#### [AIM OF THE TASK]
In the entries below, the lines from the one with "subtotal: 1047.86 -> 823.86" through the one with "total: 1105.81 -> 889.06" are to be copied exactly; both ends count.

___ EXCERPTED RECORDS

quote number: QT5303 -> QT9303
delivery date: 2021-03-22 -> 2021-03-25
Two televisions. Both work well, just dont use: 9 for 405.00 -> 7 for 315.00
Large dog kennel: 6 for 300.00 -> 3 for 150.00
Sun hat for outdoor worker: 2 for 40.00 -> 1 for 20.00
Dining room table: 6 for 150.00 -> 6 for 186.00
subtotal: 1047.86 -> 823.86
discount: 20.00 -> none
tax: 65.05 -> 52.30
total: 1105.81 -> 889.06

______
___ EXCERPTED RECORDS

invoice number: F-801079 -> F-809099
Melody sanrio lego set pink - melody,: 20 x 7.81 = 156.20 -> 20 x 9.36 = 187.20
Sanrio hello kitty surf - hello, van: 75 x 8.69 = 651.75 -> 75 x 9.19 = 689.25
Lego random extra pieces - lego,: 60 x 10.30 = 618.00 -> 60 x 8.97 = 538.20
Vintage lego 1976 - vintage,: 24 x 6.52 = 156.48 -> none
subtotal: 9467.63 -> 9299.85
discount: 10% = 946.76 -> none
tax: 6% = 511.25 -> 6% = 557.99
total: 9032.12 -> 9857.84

______
___ EXCERPTED RECORDS

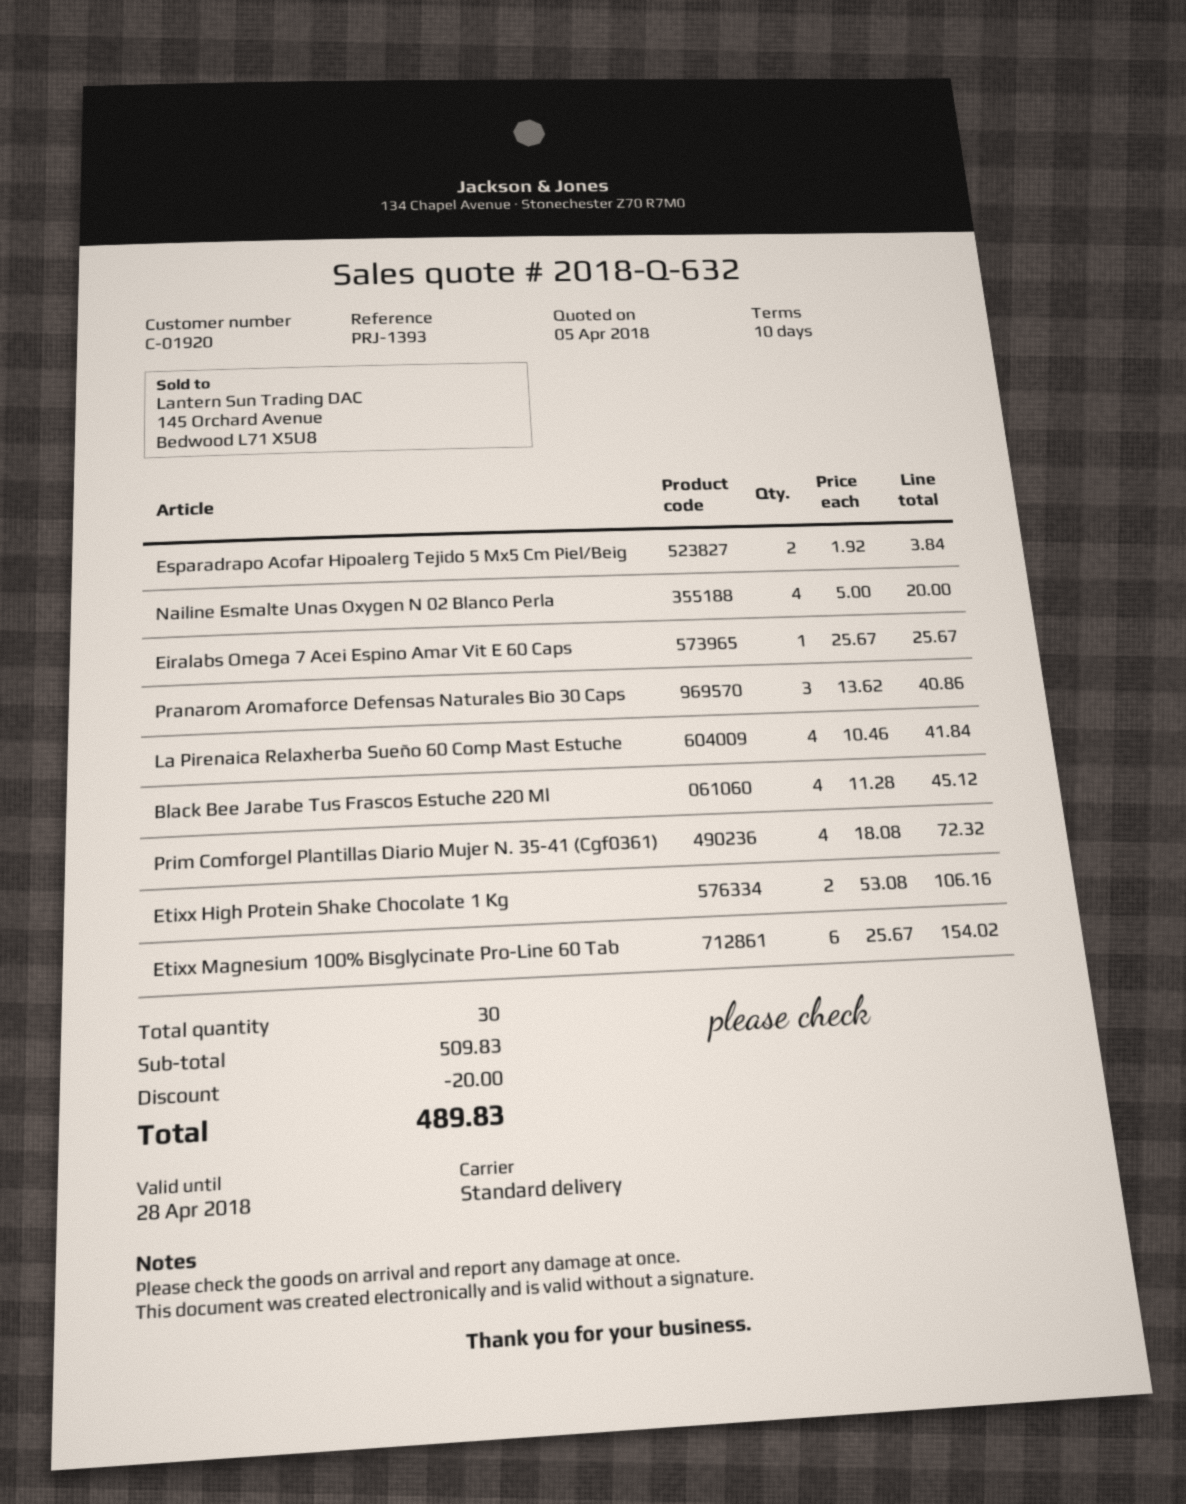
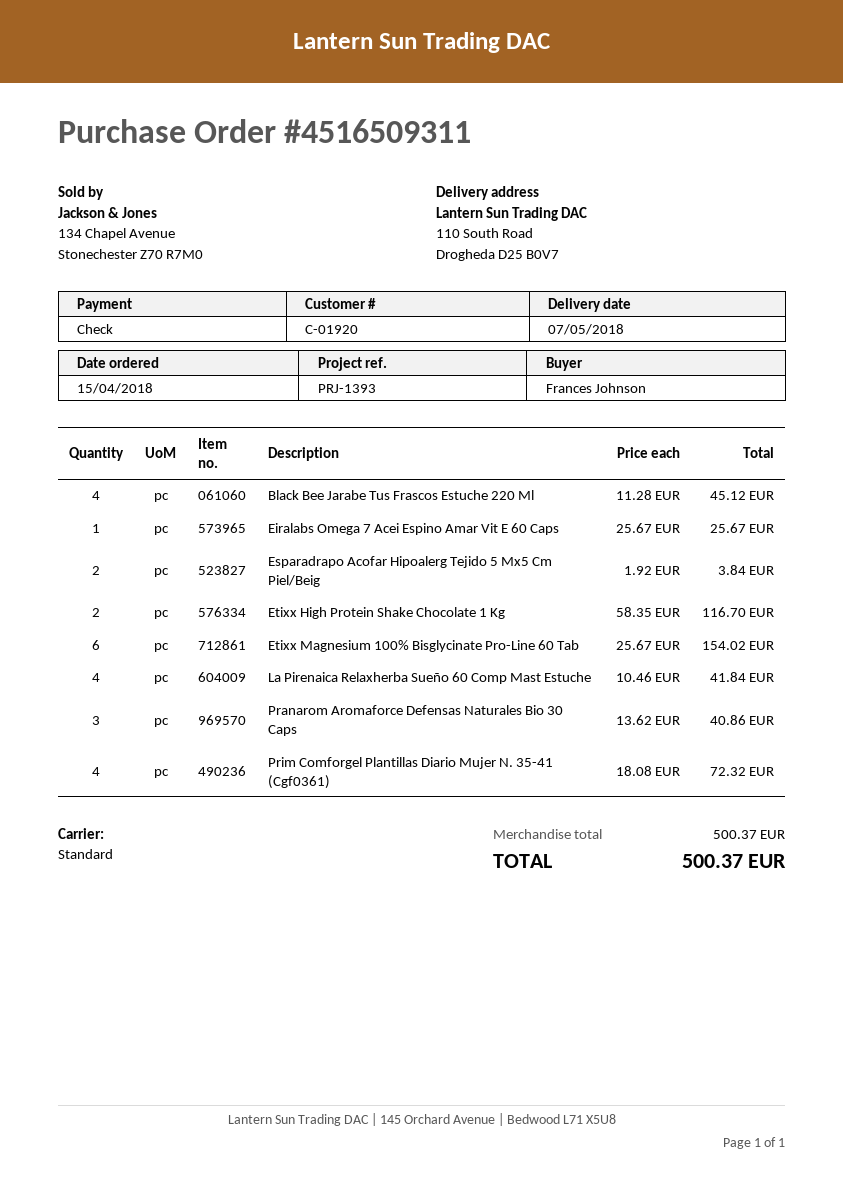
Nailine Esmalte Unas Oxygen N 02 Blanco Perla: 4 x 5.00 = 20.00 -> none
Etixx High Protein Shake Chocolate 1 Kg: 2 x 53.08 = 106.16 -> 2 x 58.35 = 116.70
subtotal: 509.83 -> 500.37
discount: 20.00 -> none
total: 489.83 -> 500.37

______

#### [SOLUTION]
subtotal: 1047.86 -> 823.86
discount: 20.00 -> none
tax: 65.05 -> 52.30
total: 1105.81 -> 889.06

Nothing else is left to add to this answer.